LOS ANGELES - Don Pooley, who hasn't won a title in a decade and has to scramble just to get into tournaments this year, shot a 3-under-par 68 Friday to take the Nissan Open lead.
Pooley went to 7-under through two rounds at Riviera Country Club, with some of the tour's biggest names, including Tiger Woods, within striking distance of the lead.
Nick Faldo, Mark O'Meara and Scott Hoch were in a group one shot off the pace, along with Tom Tryba. Defending champion Craig Stadler and Payne Stewart another stroke back.
Fred Couples and Tom Watson, both two-time champions at Riviera, were at 4-under, and Woods, who shot his second consecutive 70, was in a group five shots behind Pooley
Faldo, the defending Masters champion, opened a two-shot lead when he birdied the 10th hole to go to 9-under, but he didn't last long at the top of the leader board.
Faldo pushed his second shot on the par-4, 413-yard 12th hole out of bounds and hit his third shot into the barranca to the left of the green on his way to a double bogey. He lost another shot to par at No. 16 and finished with a 70.
Woods, 21, has won three of the 12 events he's played since turning pro last fall, including the first event in California this year, the Tournament of Champions.
The 45-year-old Pooley, who came on tour in 1976, lost his exempt status by finishing 169th on the 1996 money list. So he gets into tournaments this year only via a sponsor's exemption or a top 10 finish the week before.
He's still had a fine year so far, with fifth-place finishes at Indian Wells, Calif., and Tucson, Ariz., and a couple of sponsor's exemptions, he's made it into four events and won $134,126.

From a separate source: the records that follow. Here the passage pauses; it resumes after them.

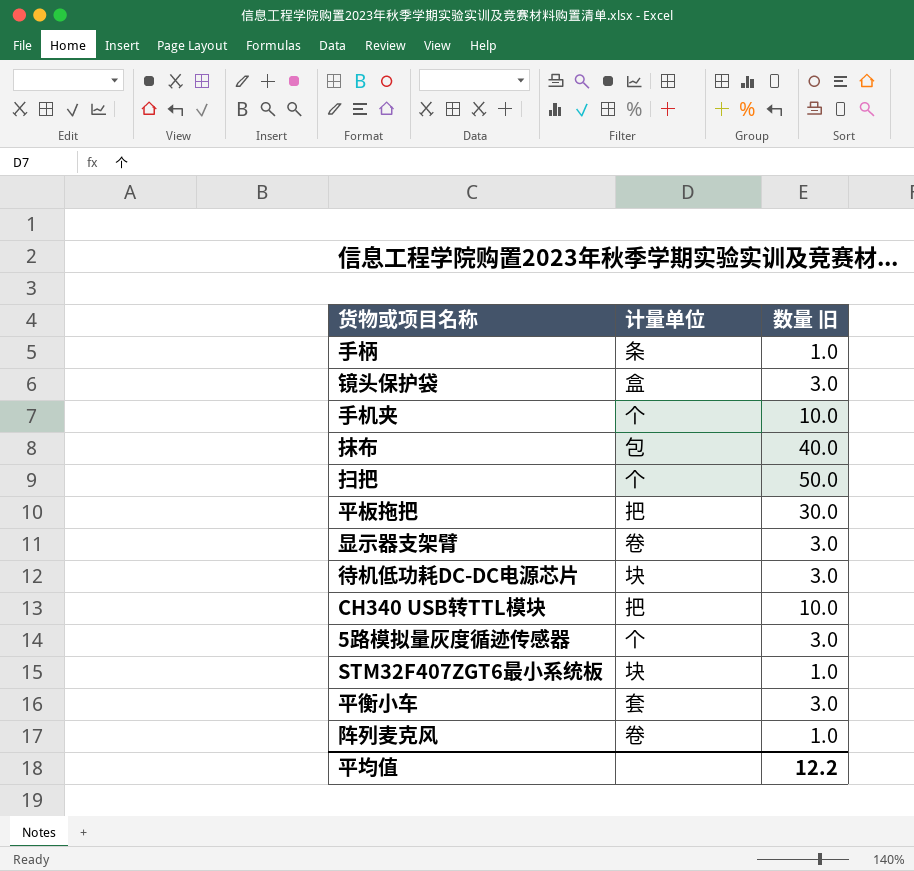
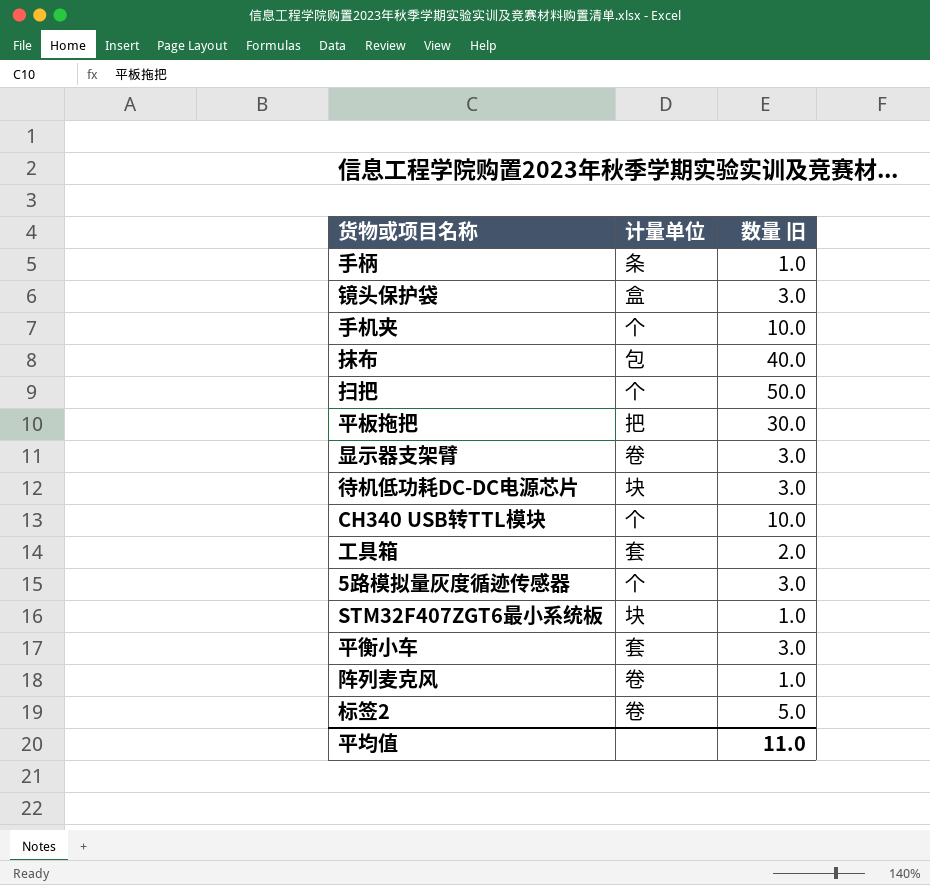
CH340 USB转TTL模块 | 计量单位: 把 -> 个
row 工具箱: none -> 套 | 2.0
row 标签2: none -> 卷 | 5.0
平均值 | 数量 旧: 12.2 -> 11.0

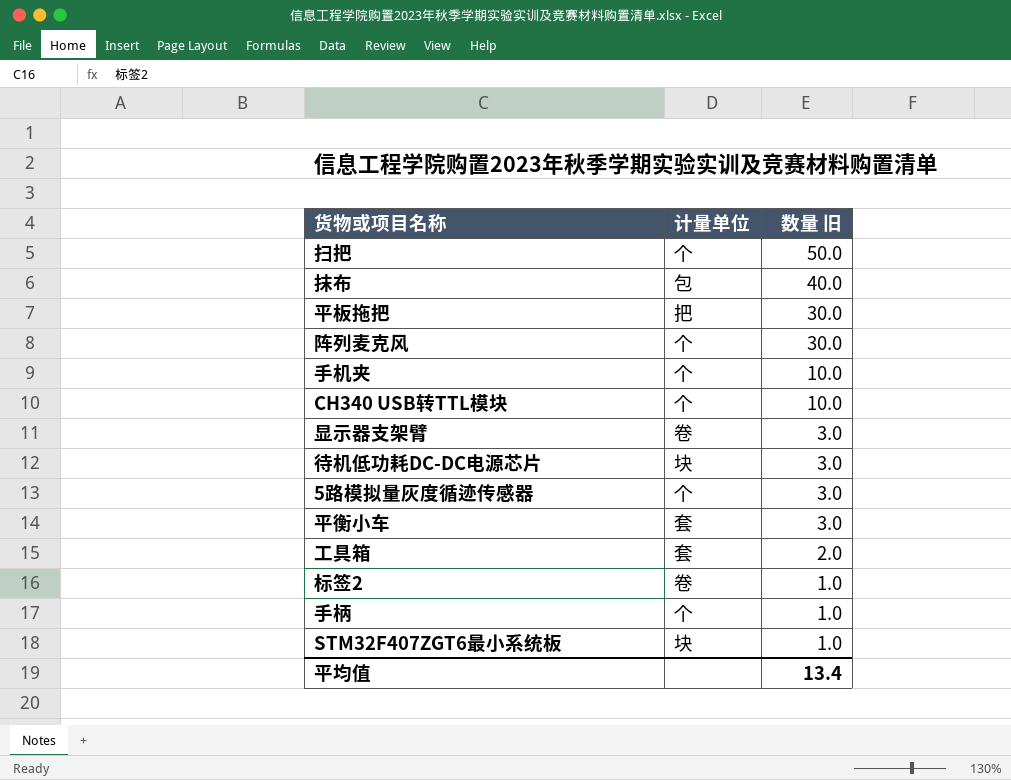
row order: none -> 数量 旧 descending
row 镜头保护袋: 盒 | 3.0 -> none
阵列麦克风 | 计量单位: 卷 -> 个
阵列麦克风 | 数量 旧: 1.0 -> 30.0
标签2 | 数量 旧: 5.0 -> 1.0
手柄 | 计量单位: 条 -> 个
平均值 | 数量 旧: 11.0 -> 13.4

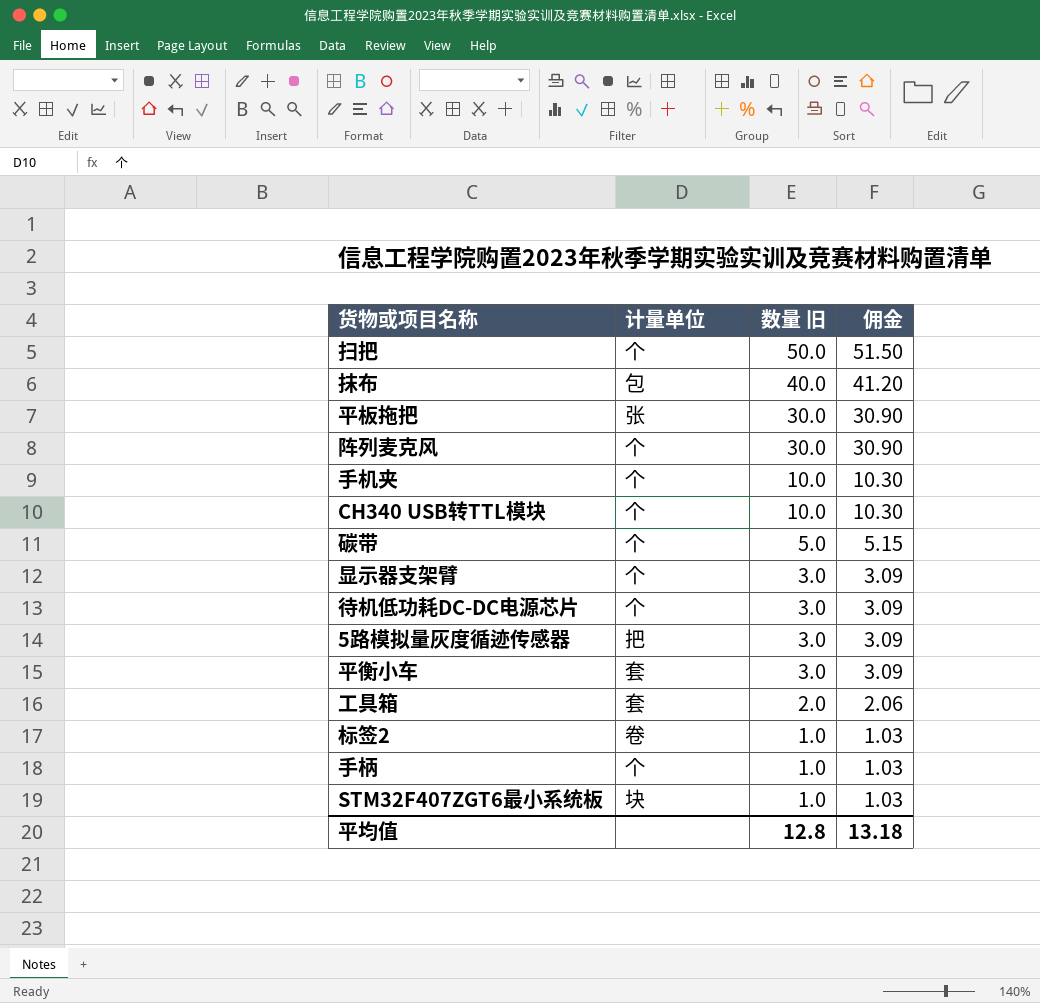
column 佣金 | formula: none -> [数量 旧] * 1.03
平板拖把 | 计量单位: 把 -> 张
row 碳带: none -> 个 | 5.0 | 5.15
显示器支架臂 | 计量单位: 卷 -> 个
待机低功耗DC-DC电源芯片 | 计量单位: 块 -> 个
5路模拟量灰度循迹传感器 | 计量单位: 个 -> 把
平均值 | 数量 旧: 13.4 -> 12.8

On a day when the stately, cypress-lined Riviera Country Club course was made more difficult by shifting wind, Pooley moved ahead with a steady round, two birdies on the front nine and two more birdies and a lone bogey on the back.
That contrasted with some up-and-down performances.
Watson, who began his round on the 10th tee, got on a roll, going to 8-under and into the lead with a birdie on No. 1. But then he slipped back, too, bogeying three of his last six holes and finishing with a 71.
O'Meara, a two-time winner already this year, had a 69, and Hoch, who shared the first-round lead with Stewart, a 71. Tryba shot a 66.
Missing the cut, which came at 145 and beyond, were fomer U.S. Open champions Lee Jansen and Ernie Els.
DIVOTS: Woods won't play at Doral next week, instead remaining in Los Angeles to be with his father. ... After hitting his approach on No. 11 into the crowd, Stewart recovered by lofting a picture-perfect third shot to within inches of the flag. The crowd cheered and a couple of fans yelled, "Great shot!" Stewart turned to the gallery, raised his arms in a salute, grinned and said, "Hey, I'm a professional." ... When Woods pulled his second shot into the crowd alongside the elevated second green, one balding, shorts-clad spectator, scrambling to get out of the way, went tumbling backward down the slope, knocking down the gallery ropes in the process. The ball went through the spot where he had been sitting and trickled onto the fringe, with the crowd cheering the tumbling fan. Woods smiled and asked him if he was OK, and he was.